/ 14 March 2024

Working towards improving South Africa’s healthcare

Lee Callakoppen Principal Officer Bonitas Medical Fund
Lee Callakoppen, Bonitas’ principal officer.

Bonitas goes above and beyond to overcome local socio-demographic and economic obstacles

Regardless of what plans are in the pipeline for this country’s healthcare infrastructure, there are common goals shared between all those involved in healthcare which are to improve citizen care, work towards eliminating disparities and, through collaboration, bring the cost of healthcare down to the benefit of all citizens.

One company that continuously works for the benefit of its wide and diverse membership base is the Bonitas Medical Scheme.

“We strive to keep abreast of our members’ healthcare needs through extensive research and data analytics — which includes all stakeholders, but specifically members, employers and healthcare providers,” says Lee Callakoppen, Bonitas’ Principal Officer.

“We take great care to balance our benefit enhancements to provide value to our members, while still ensuring that contributions remain affordable. This was demonstrated by the scheme announcing the lowest increases for large open medical aid schemes for 2024. 

“Our members are from all walks of life. They are go-getting entrepreneurs, SMMEs, chief executive officers, newlyweds, young couples with children, retirees, and minimum wage earners — all South Africans seeking peace of mind when it comes to healthcare.

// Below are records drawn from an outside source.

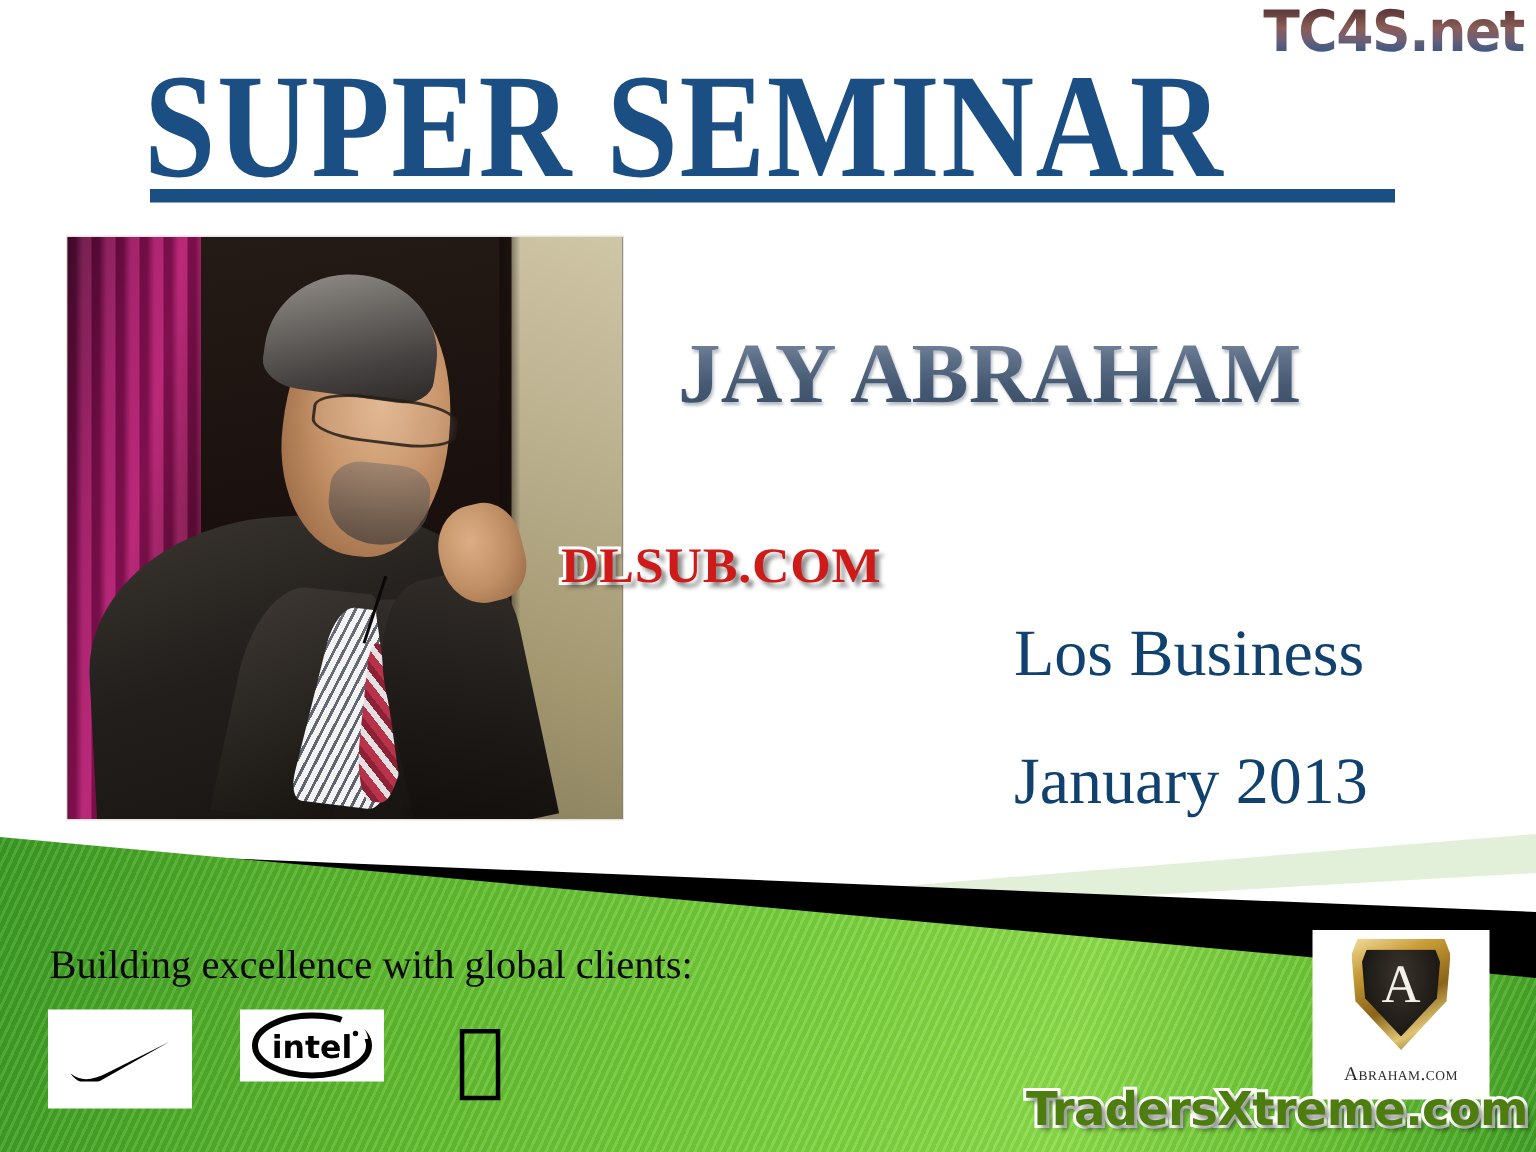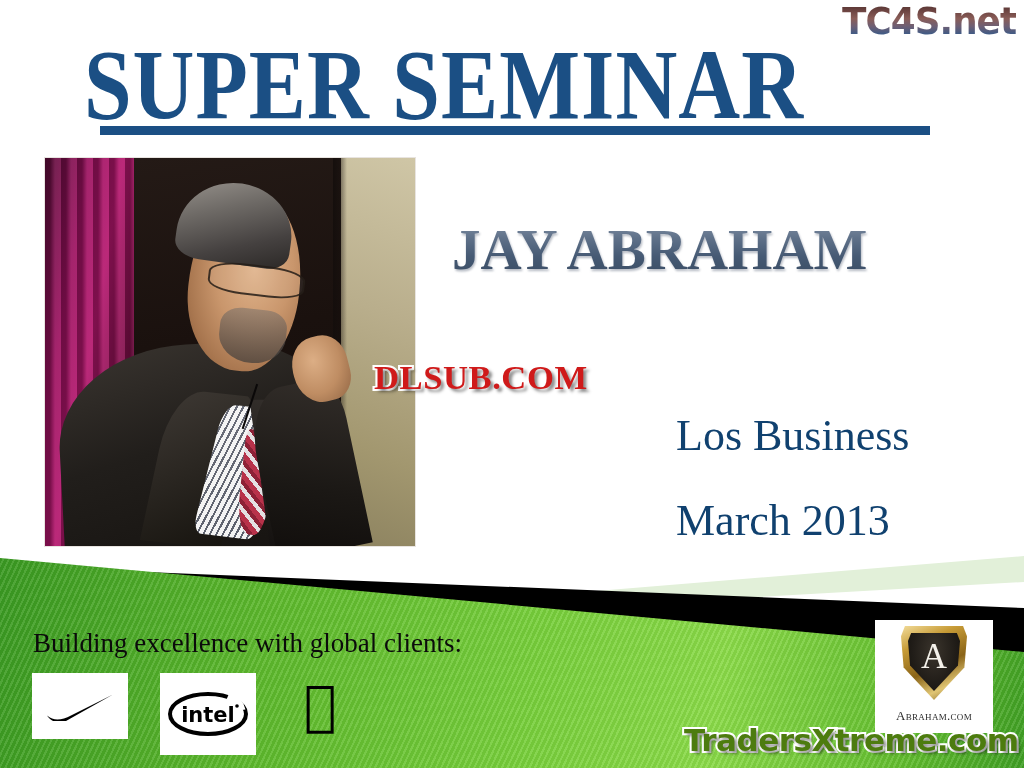--- a/index.html
+++ b/index.html
@@ -43,7 +43,7 @@
   
   .title-wrap {
     position: absolute;
-    left: 4px;
+    left: 16px;
     top: 38px;
     width: 824px;
     text-align: center;

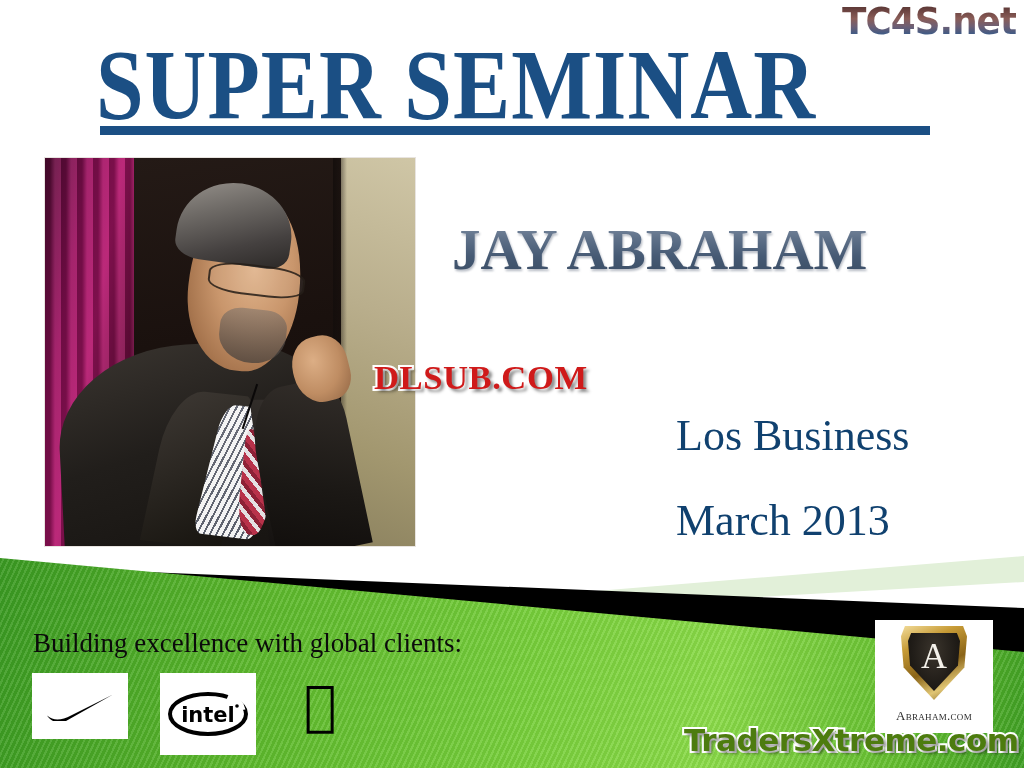--- a/index.html
+++ b/index.html
@@ -472,7 +472,7 @@
   <div class="dlsub">DLSUB.COM</div>
 
   <div class="loc-city">Los Business</div>
-  <div class="loc-date">March 2013</div>
+  <div class="loc-date">January 2013</div>
 
   <div class="band-pale"></div>
   <div class="band-black"></div>

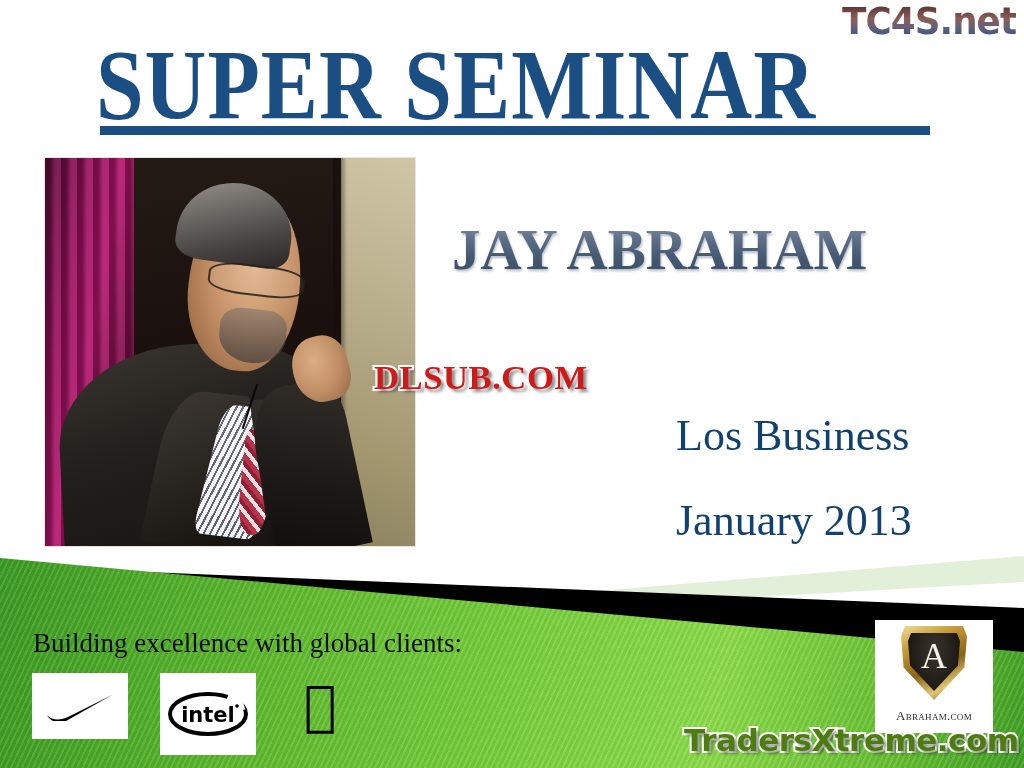--- a/index.html
+++ b/index.html
@@ -358,7 +358,7 @@
     justify-content: center;
   }
   .logo-nike  { left: 32px;  top: 673px; width: 96px;  height: 66px; }
-  .logo-intel { left: 160px; top: 673px; width: 96px;  height: 82px; }
+  .logo-intel { left: 160px; top: 673px; width: 96px;  height: 48px; }
   .logo-apple {
     position: absolute;
     left: 290px; top: 673px; width: 60px; height: 66px;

This is why we have a wide range of 15 plans, grouped into five categories: savings, traditional, hospital, Edge (virtual) and income-based.”

In its efforts to keep things simple and easy to understand, with plans structured to meet a diverse range of quality healthcare options that are affordable, Bonitas introduced Efficiency Discounted Options (EDOs); plans that use network healthcare providers, thus members pay around 15% less for the same benefits. According to Callakoppen, EDOs currently cover over 70 000 lives. He also says Bonitas’ Edge plans are aimed at new entrants to the workplace, economically active singles or couples, living in the larger metros, aged between 18 and 35. 

Bonitas’ managed care programmes include cover for chronic conditions such as cancer, diabetes, HIV/AIDS, back and neck problems and mental health.

Proactive interventions

“We also have a responsibility to be proactive in terms of guiding members towards living a healthier lifestyle. In order to do this, we need to be cognisant of all socioeconomic factors impacting South Africans, such as poverty, unemployment, mental health and gender-based violence, all of which impact on healthcare.”

Technology drives Bonitas’ plans, and the ease of access through virtual integration and digital intervention and technology has empowered it to deliver healthcare more effectively and efficiently. It was the first medical scheme to offer a medical aid product that offered virtual consultations, in response to the risks posed by Covid-19, to ensure its members could still seek healthcare advice.

“Technology associated with mobile devices and wearables is also assisting schemes in gathering vital healthcare data, through digital screenings, so that members can be treated quickly and appropriately,” continues Callakoppen. “We see the future of healthcare revolving around preventative care and sustaining wel-being, as opposed to responding to illness.”

Bonitas is also behind a number of humanitarian projects, including through its partnership with Gift of the Givers to identify health-related projects, and this includes the gift of life — water.

“Water interventions in the form of boreholes are in progress for six healthcare facilities located in the Eastern Cape, Gauteng, KZN and Free State and these include a psychiatric hospital, general hospitals, clinics and an orphanage,” concludes Callakoppen.